What you should do: The output has to be the full set of records, reproduced exactly, minus any picture.

Change listing data:
........
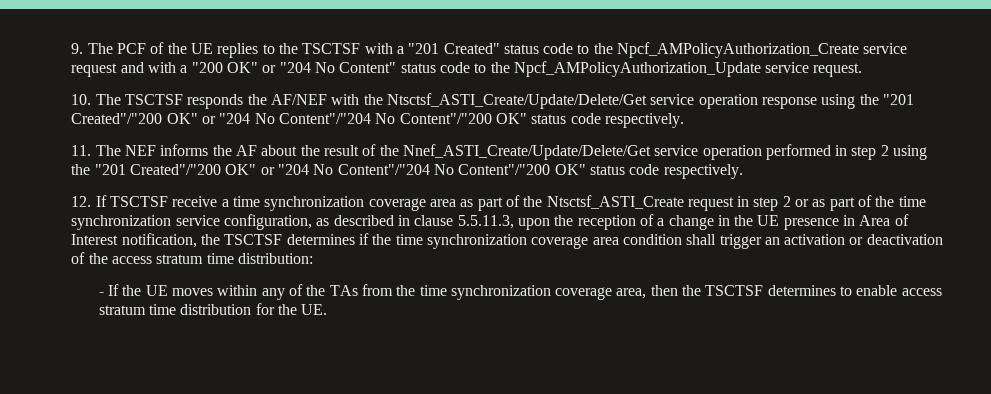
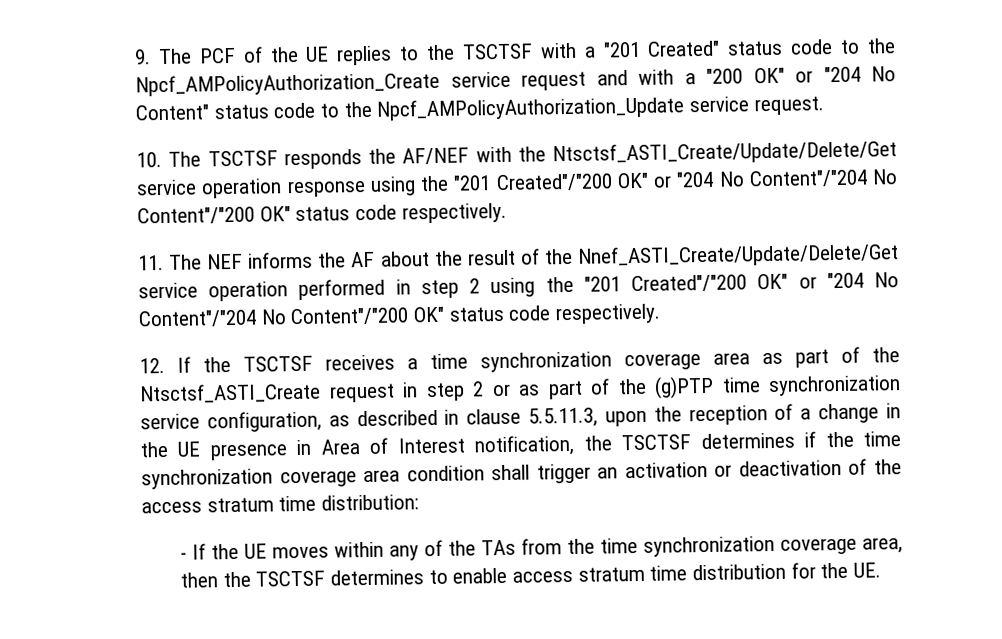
- 12. If TSCTSF receive a time synchronization coverage area as part of the Ntsctsf_ASTI_Create request in step 2 or as part of the time synchronization service configuration, as described in clause 5.5.11.3, upon the reception of a change in the UE presence in Area of Interest notification, the TSCTSF determines if the time synchronization coverage area condition shall trigger an activation or deactivation of the access stratum time distribution:
+ 12. If the TSCTSF receives a time synchronization coverage area as part of the Ntsctsf_ASTI_Create request in step 2 or as part of the (g)PTP time synchronization service configuration, as described in clause 5.5.11.3, upon the reception of a change in the UE presence in Area of Interest notification, the TSCTSF determines if the time synchronization coverage area condition shall trigger an activation or deactivation of the access stratum time distribution:

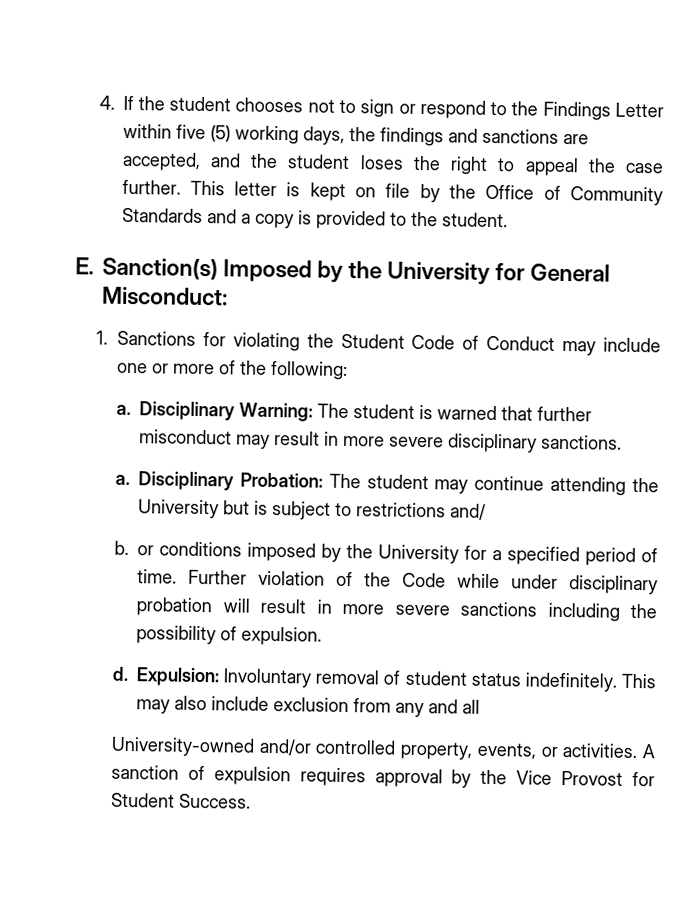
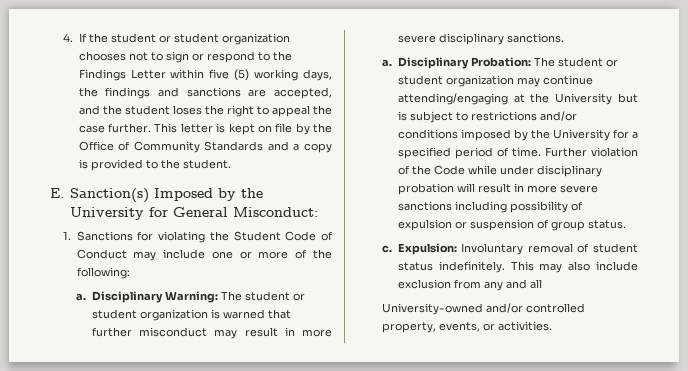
- 4. If the student chooses not to sign or respond to the Findings Letter within five (5) working days, the findings and sanctions are accepted, and the student loses the right to appeal the case further.
+ 4. If the student or student organization chooses not to sign or respond to the Findings Letter within five (5) working days, the findings and sanctions are accepted, and the student loses the right to appeal the case further.
- Disciplinary Warning: The student is warned that further misconduct may result in more severe disciplinary sanctions.
+ Disciplinary Warning: The student or student organization is warned that further misconduct may result in more severe disciplinary sanctions.
- Disciplinary Probation: The student may continue attending the University but is subject to restrictions and/
- b. or conditions imposed by the University for a specified period of time.
+ Disciplinary Probation: The student or student organization may continue attending/engaging at the University but is subject to restrictions and/or conditions imposed by the University for a specified period of time.
- Further violation of the Code while under disciplinary probation will result in more severe sanctions including the possibility of expulsion.
- d.
+ Further violation of the Code while under disciplinary probation will result in more severe sanctions including possibility of expulsion or suspension of group status.
+ c.
- A sanction of expulsion requires approval by the Vice Provost for Student Success.

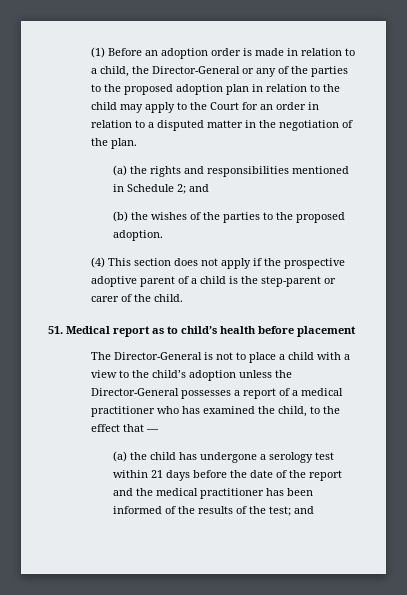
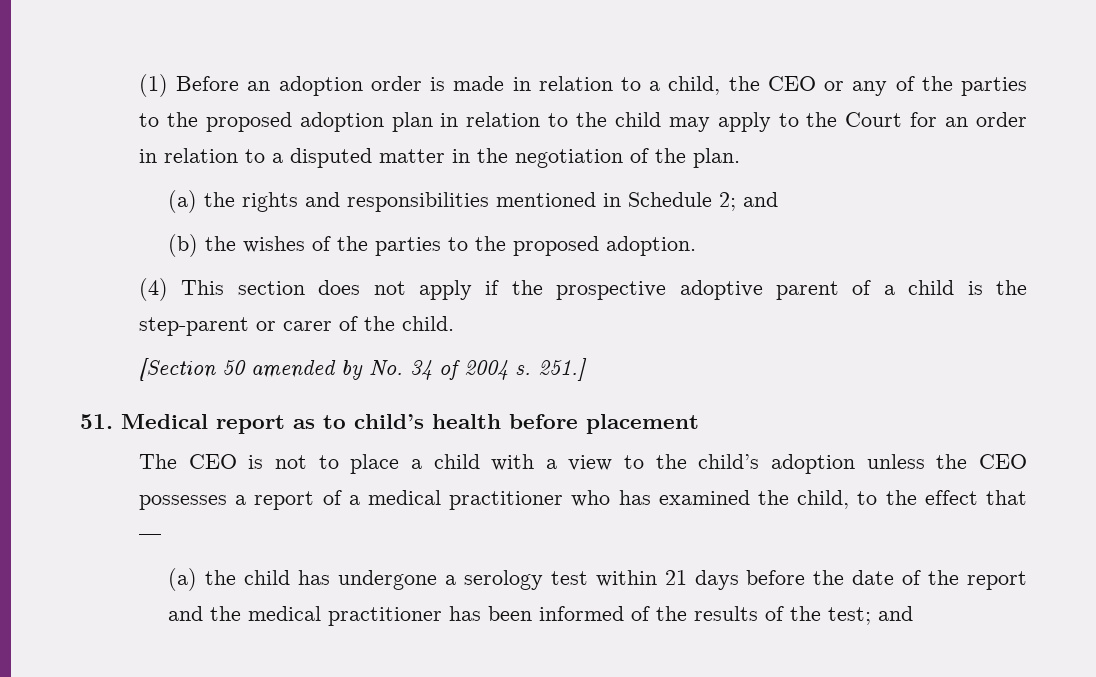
- (1) Before an adoption order is made in relation to a child, the Director-General or any of the parties to the proposed adoption plan in relation to the child may apply to the Court for an order in relation to a disputed matter in the negotiation of the plan.
+ (1) Before an adoption order is made in relation to a child, the CEO or any of the parties to the proposed adoption plan in relation to the child may apply to the Court for an order in relation to a disputed matter in the negotiation of the plan.
+ [Section 50 amended by No. 34 of 2004 s. 251.]
- The Director-General is not to place a child with a view to the child’s adoption unless the Director-General possesses a report of a medical practitioner who has examined the child, to the effect that —
+ The CEO is not to place a child with a view to the child’s adoption unless the CEO possesses a report of a medical practitioner who has examined the child, to the effect that —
........
Response to this exercise:
- 12. If TSCTSF receive a time synchronization coverage area as part of the Ntsctsf_ASTI_Create request in step 2 or as part of the time synchronization service configuration, as described in clause 5.5.11.3, upon the reception of a change in the UE presence in Area of Interest notification, the TSCTSF determines if the time synchronization coverage area condition shall trigger an activation or deactivation of the access stratum time distribution:
+ 12. If the TSCTSF receives a time synchronization coverage area as part of the Ntsctsf_ASTI_Create request in step 2 or as part of the (g)PTP time synchronization service configuration, as described in clause 5.5.11.3, upon the reception of a change in the UE presence in Area of Interest notification, the TSCTSF determines if the time synchronization coverage area condition shall trigger an activation or deactivation of the access stratum time distribution:

- 4. If the student chooses not to sign or respond to the Findings Letter within five (5) working days, the findings and sanctions are accepted, and the student loses the right to appeal the case further.
+ 4. If the student or student organization chooses not to sign or respond to the Findings Letter within five (5) working days, the findings and sanctions are accepted, and the student loses the right to appeal the case further.
- Disciplinary Warning: The student is warned that further misconduct may result in more severe disciplinary sanctions.
+ Disciplinary Warning: The student or student organization is warned that further misconduct may result in more severe disciplinary sanctions.
- Disciplinary Probation: The student may continue attending the University but is subject to restrictions and/
- b. or conditions imposed by the University for a specified period of time.
+ Disciplinary Probation: The student or student organization may continue attending/engaging at the University but is subject to restrictions and/or conditions imposed by the University for a specified period of time.
- Further violation of the Code while under disciplinary probation will result in more severe sanctions including the possibility of expulsion.
- d.
+ Further violation of the Code while under disciplinary probation will result in more severe sanctions including possibility of expulsion or suspension of group status.
+ c.
- A sanction of expulsion requires approval by the Vice Provost for Student Success.

- (1) Before an adoption order is made in relation to a child, the Director-General or any of the parties to the proposed adoption plan in relation to the child may apply to the Court for an order in relation to a disputed matter in the negotiation of the plan.
+ (1) Before an adoption order is made in relation to a child, the CEO or any of the parties to the proposed adoption plan in relation to the child may apply to the Court for an order in relation to a disputed matter in the negotiation of the plan.
+ [Section 50 amended by No. 34 of 2004 s. 251.]
- The Director-General is not to place a child with a view to the child’s adoption unless the Director-General possesses a report of a medical practitioner who has examined the child, to the effect that —
+ The CEO is not to place a child with a view to the child’s adoption unless the CEO possesses a report of a medical practitioner who has examined the child, to the effect that —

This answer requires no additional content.